→ **RECORDS SUPPLIED**
——————

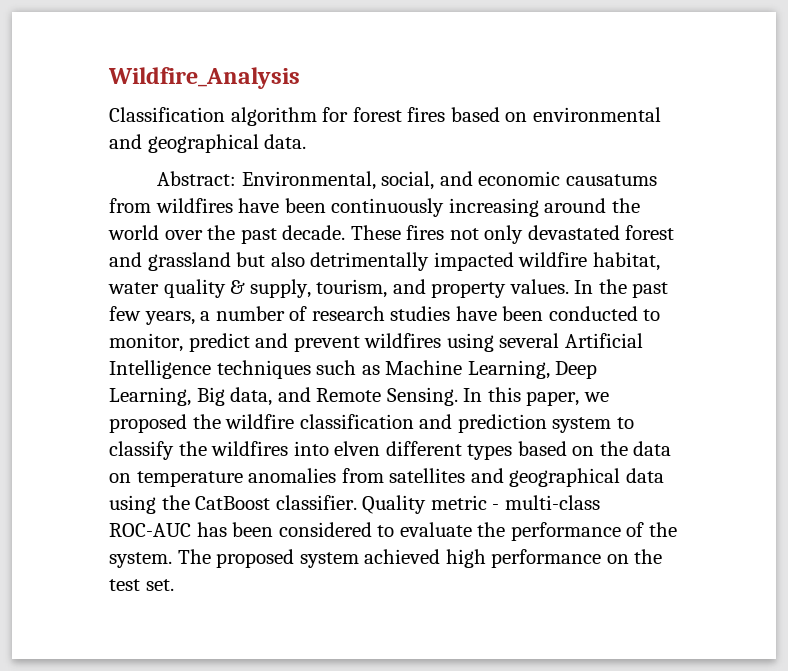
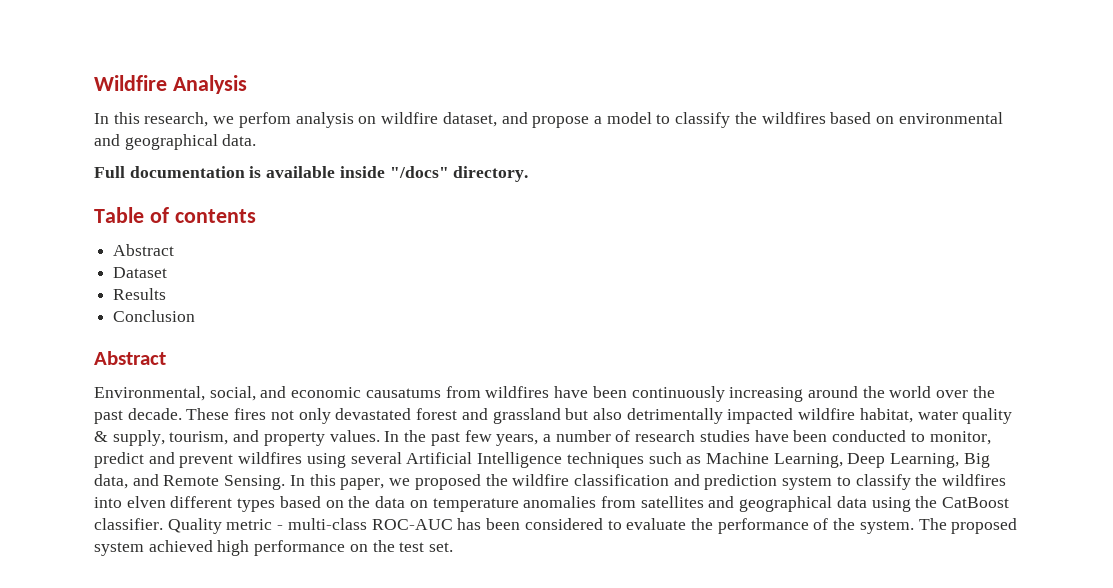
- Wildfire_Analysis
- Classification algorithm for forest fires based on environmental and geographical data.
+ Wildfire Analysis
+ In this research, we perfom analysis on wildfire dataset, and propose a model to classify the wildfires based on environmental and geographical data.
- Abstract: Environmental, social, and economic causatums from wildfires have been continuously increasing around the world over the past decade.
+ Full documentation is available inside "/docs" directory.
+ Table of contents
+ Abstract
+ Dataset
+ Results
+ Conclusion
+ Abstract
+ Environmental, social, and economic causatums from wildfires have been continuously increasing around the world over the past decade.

——————

→ **WORK INSTRUCTIONS**
All entries should be given again exactly, except that pictures are to be excluded.

→ **RESULT OF THE TASK**
- Wildfire_Analysis
- Classification algorithm for forest fires based on environmental and geographical data.
+ Wildfire Analysis
+ In this research, we perfom analysis on wildfire dataset, and propose a model to classify the wildfires based on environmental and geographical data.
- Abstract: Environmental, social, and economic causatums from wildfires have been continuously increasing around the world over the past decade.
+ Full documentation is available inside "/docs" directory.
+ Table of contents
+ Abstract
+ Dataset
+ Results
+ Conclusion
+ Abstract
+ Environmental, social, and economic causatums from wildfires have been continuously increasing around the world over the past decade.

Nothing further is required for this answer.